Exercise brief » In the listing below, find the line containing "html: none ->" and the line containing "html: <div>热化学方程式中反应热、中和热、燃烧热的计算</div> ->". Repeat exactly those two lines and every line between them, nothing more.

Available data »

- Opening Delimiter -

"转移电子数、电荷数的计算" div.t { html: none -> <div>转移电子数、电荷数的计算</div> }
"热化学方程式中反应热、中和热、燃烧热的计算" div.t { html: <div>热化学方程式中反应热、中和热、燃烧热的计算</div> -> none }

- Closing Delimiter -
- Opening Delimiter -

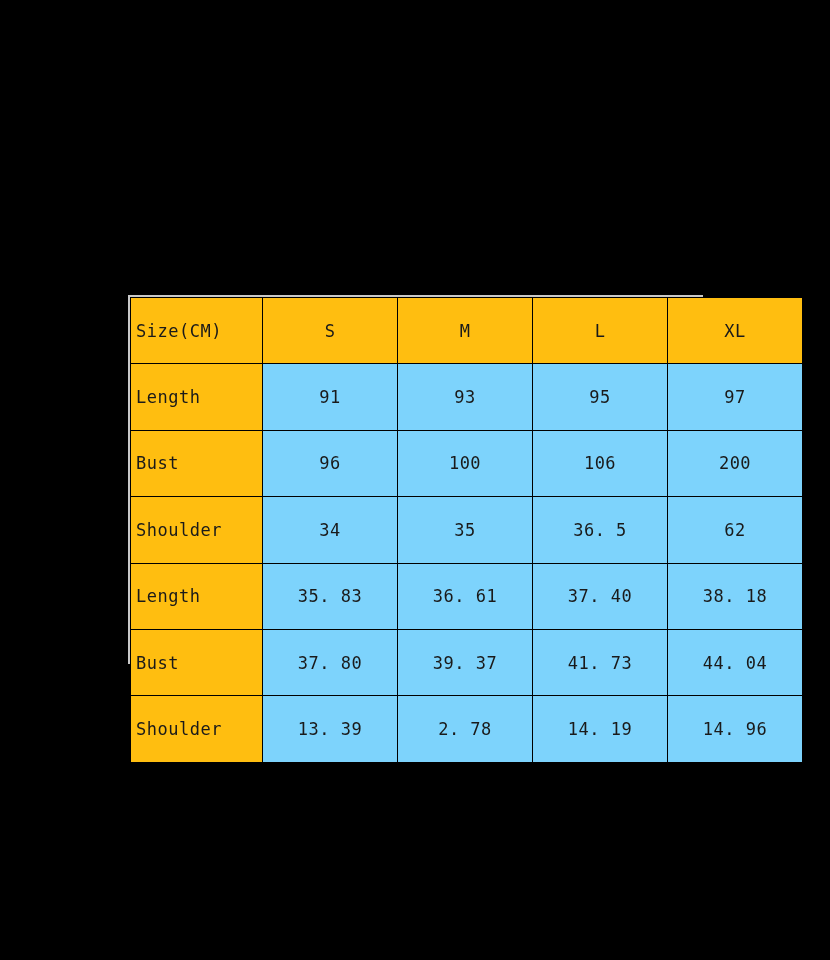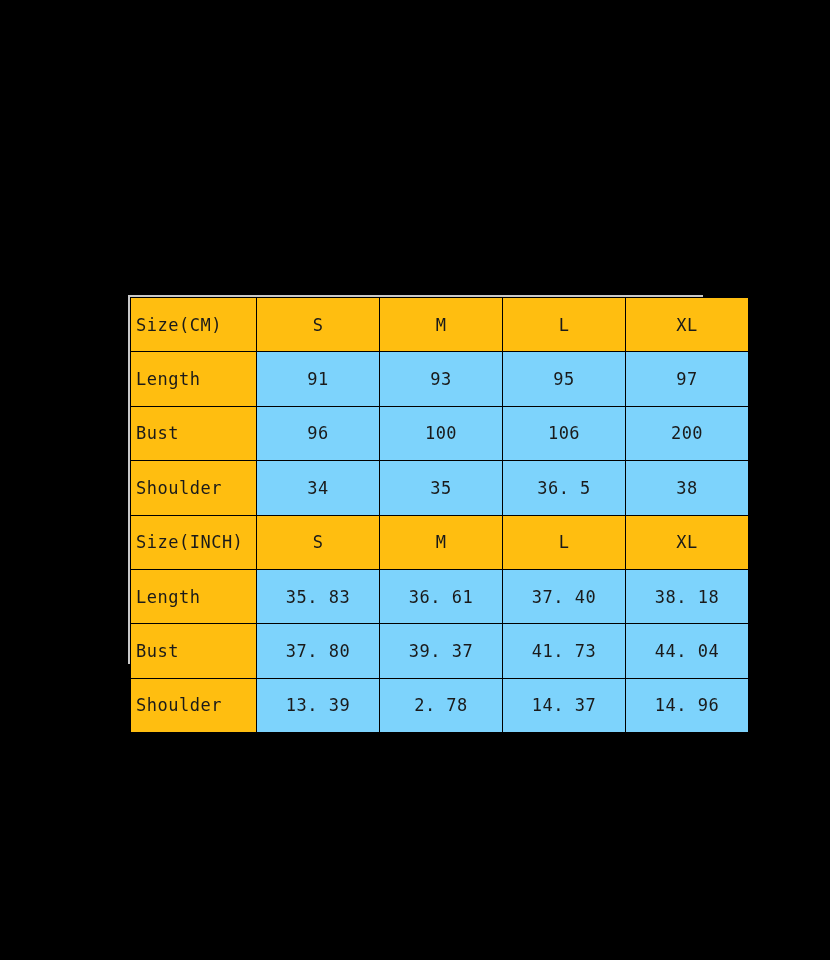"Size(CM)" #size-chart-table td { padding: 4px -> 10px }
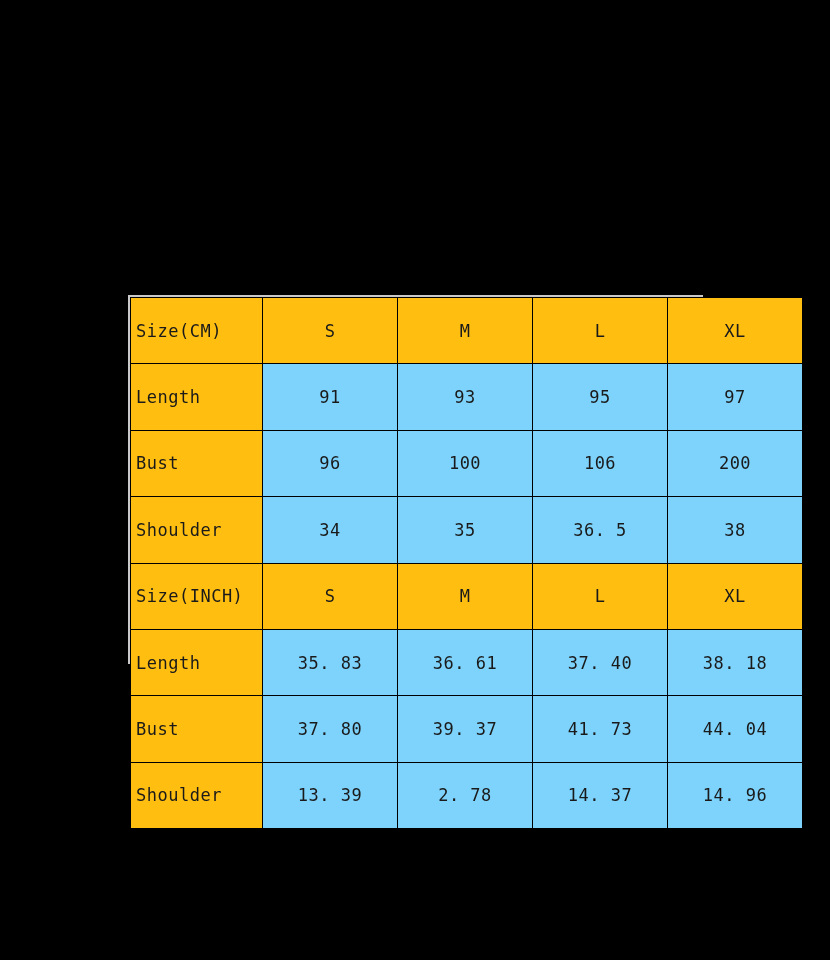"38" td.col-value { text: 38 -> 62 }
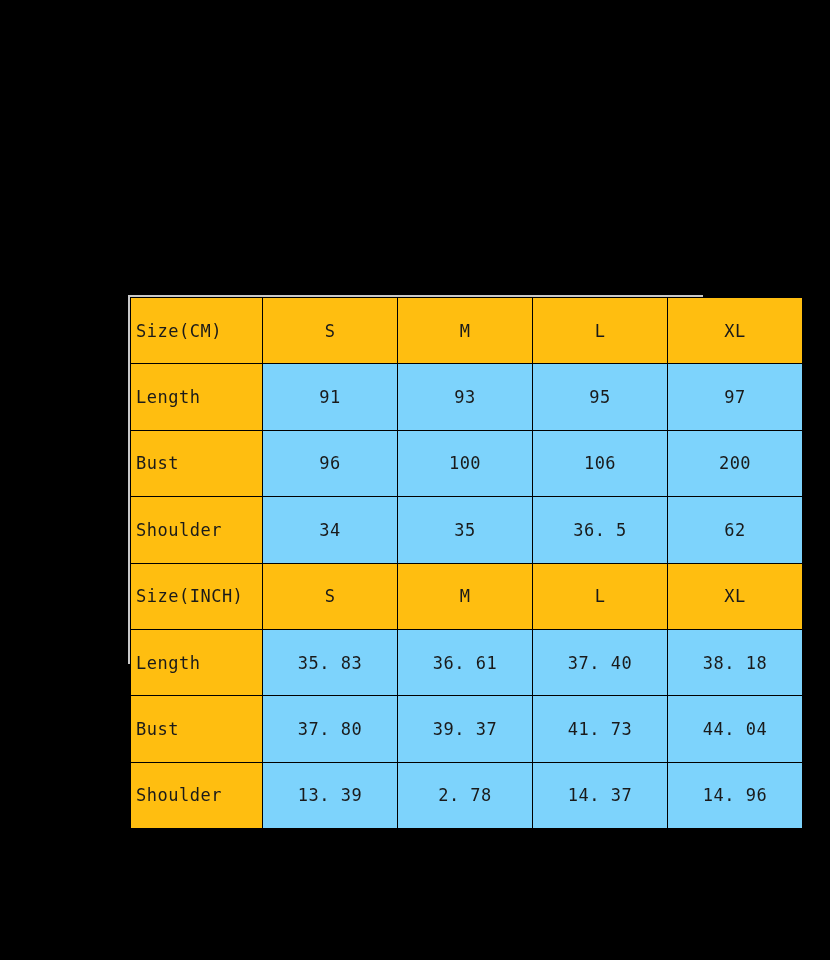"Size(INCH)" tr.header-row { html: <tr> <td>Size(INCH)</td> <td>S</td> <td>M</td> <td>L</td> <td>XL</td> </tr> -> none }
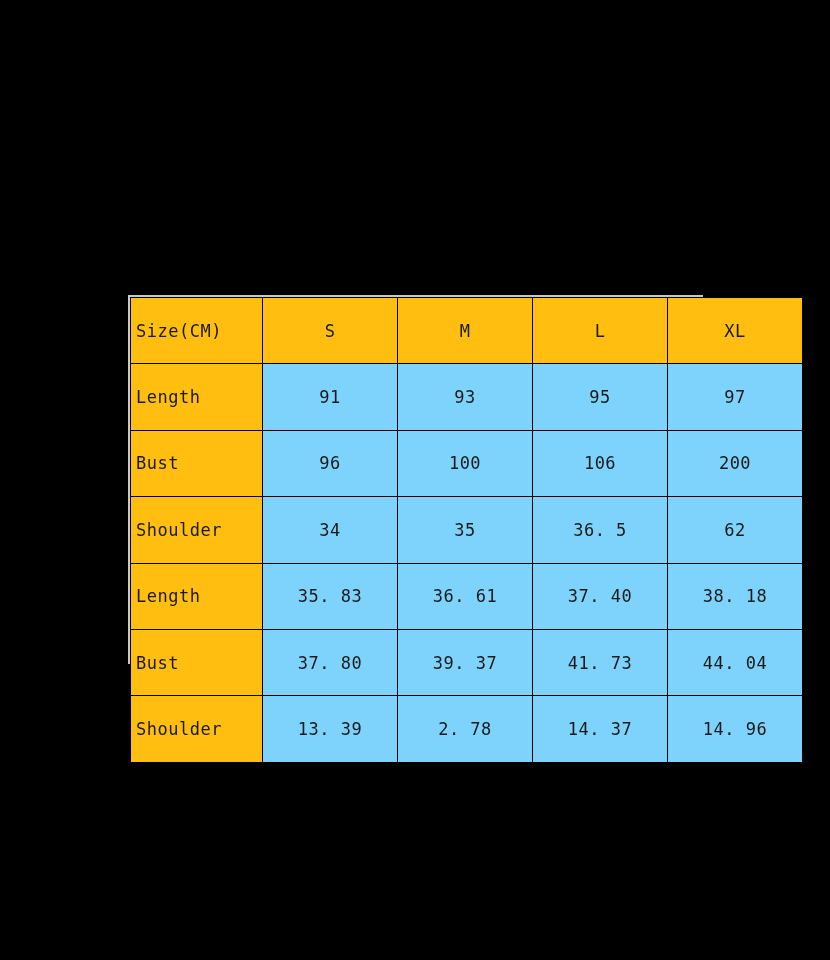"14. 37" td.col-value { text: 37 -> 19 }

- Closing Delimiter -
- Opening Delimiter -

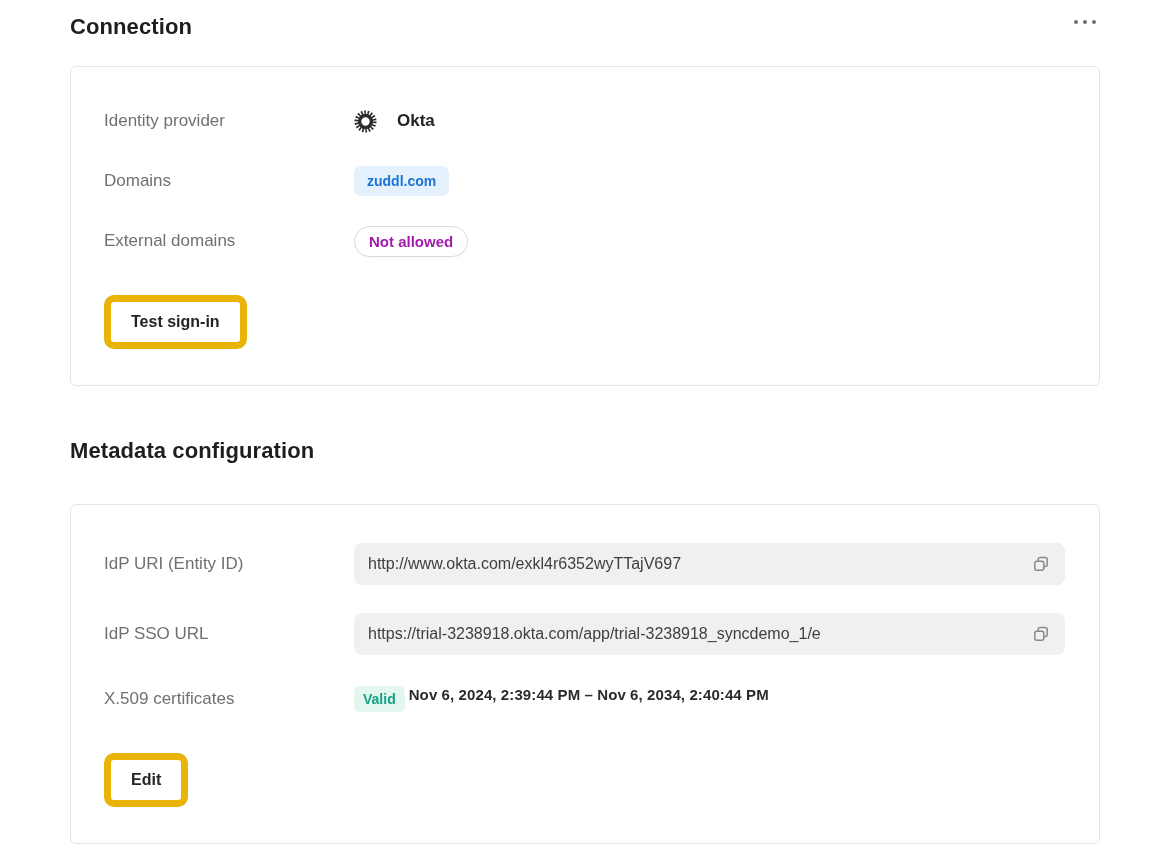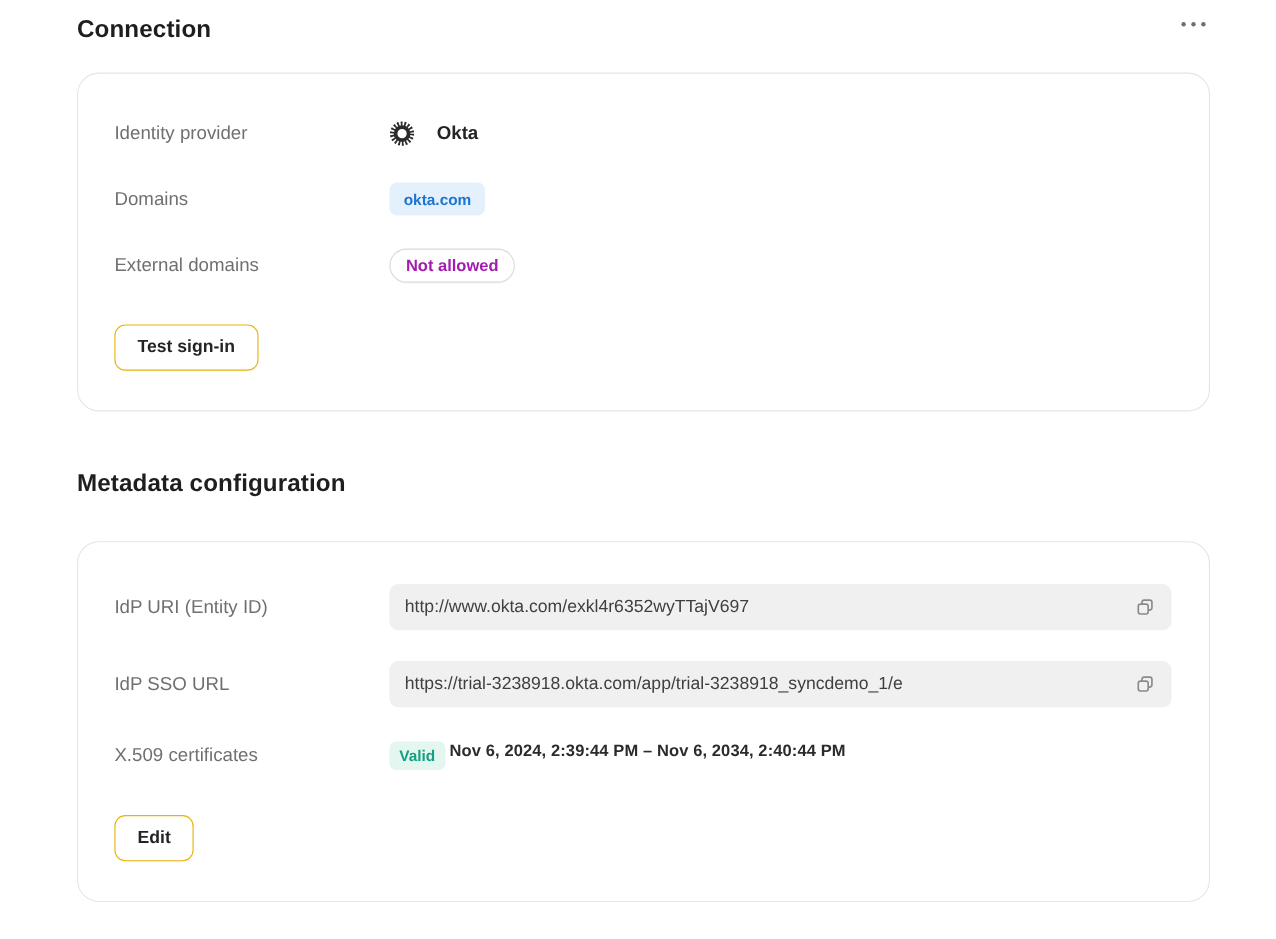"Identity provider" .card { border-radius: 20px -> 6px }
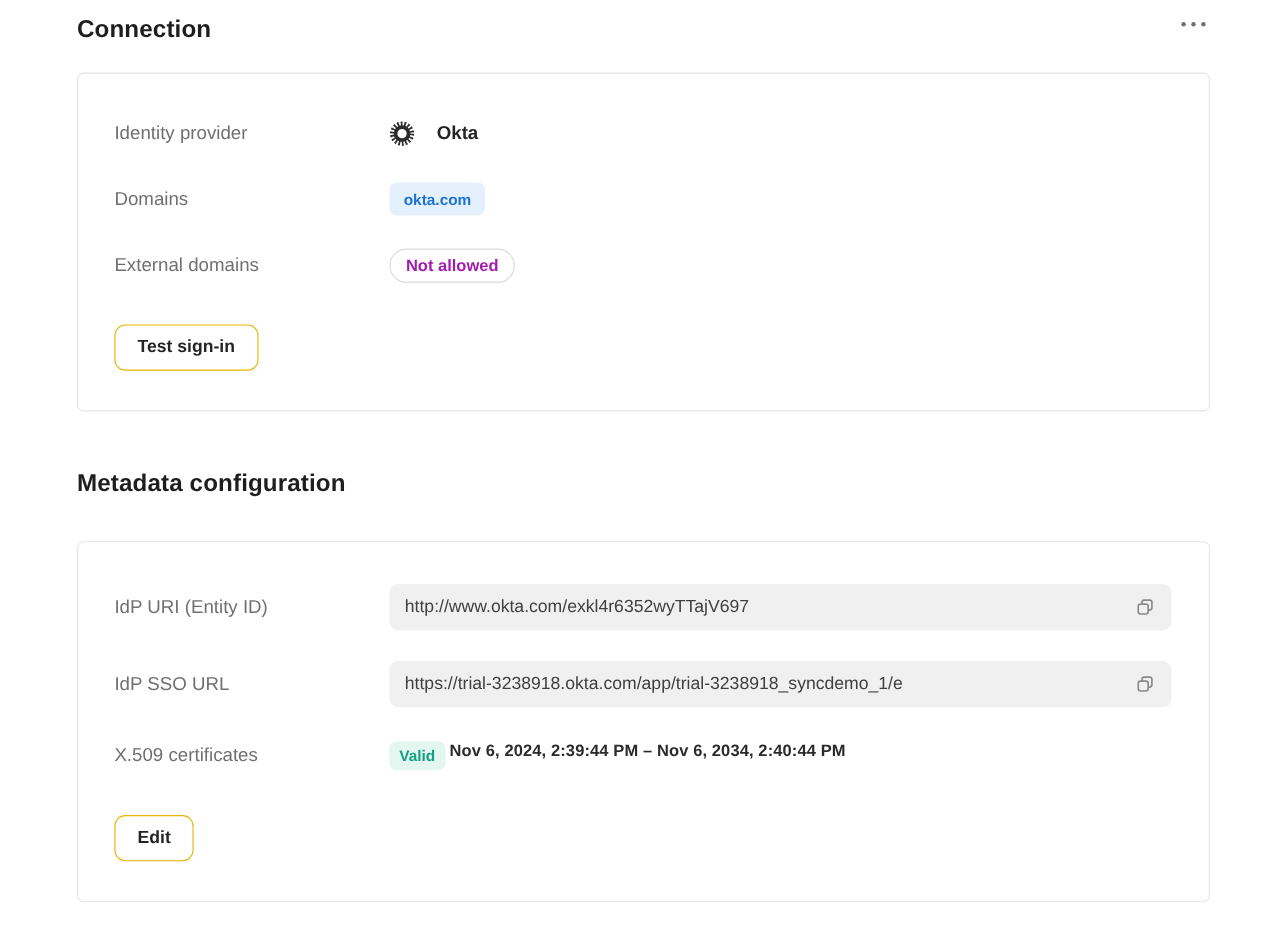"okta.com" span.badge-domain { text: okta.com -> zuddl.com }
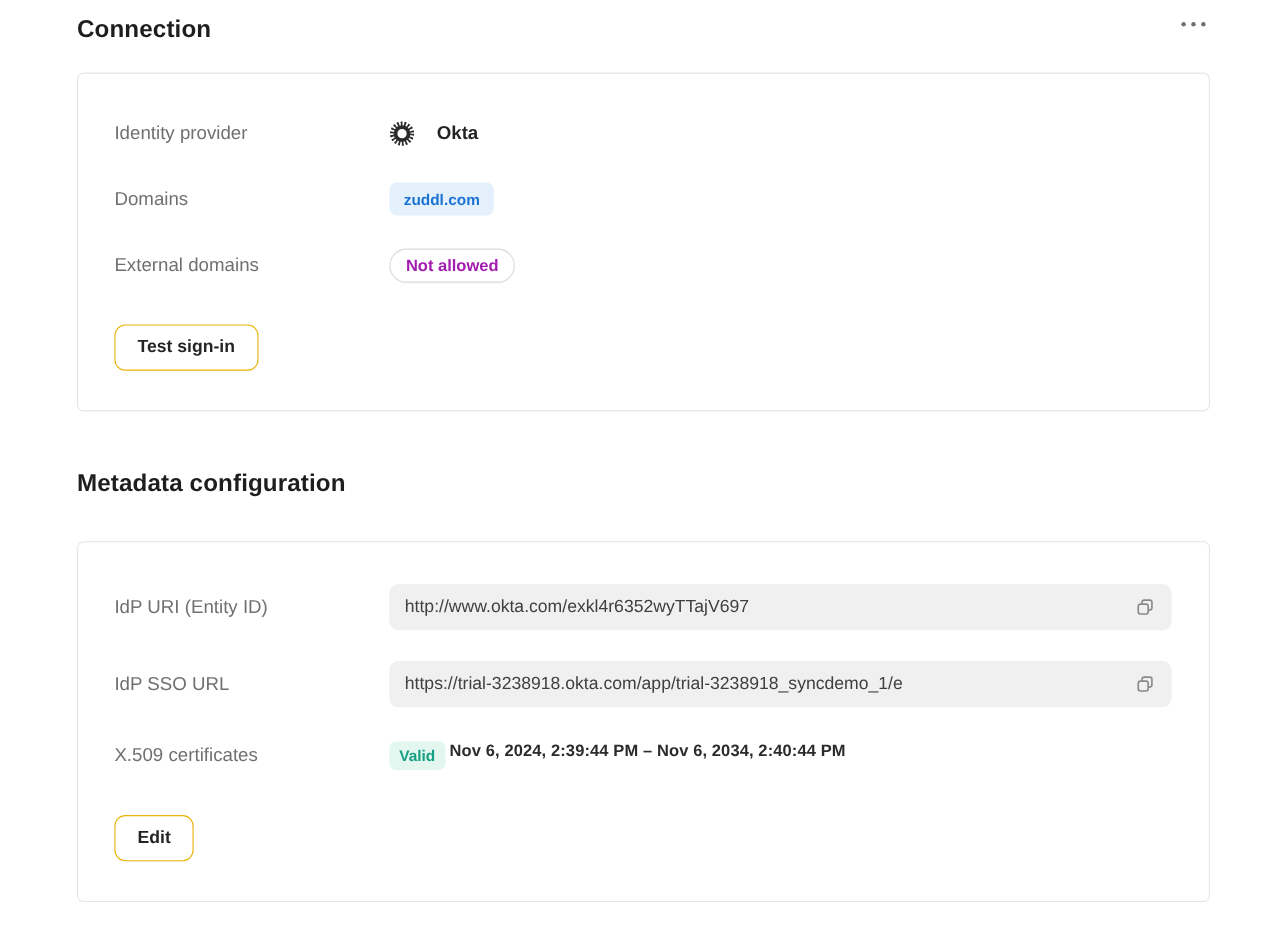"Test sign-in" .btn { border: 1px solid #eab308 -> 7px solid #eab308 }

- Closing Delimiter -

Problem solution »
"转移电子数、电荷数的计算" div.t { html: none -> <div>转移电子数、电荷数的计算</div> }
"热化学方程式中反应热、中和热、燃烧热的计算" div.t { html: <div>热化学方程式中反应热、中和热、燃烧热的计算</div> -> none }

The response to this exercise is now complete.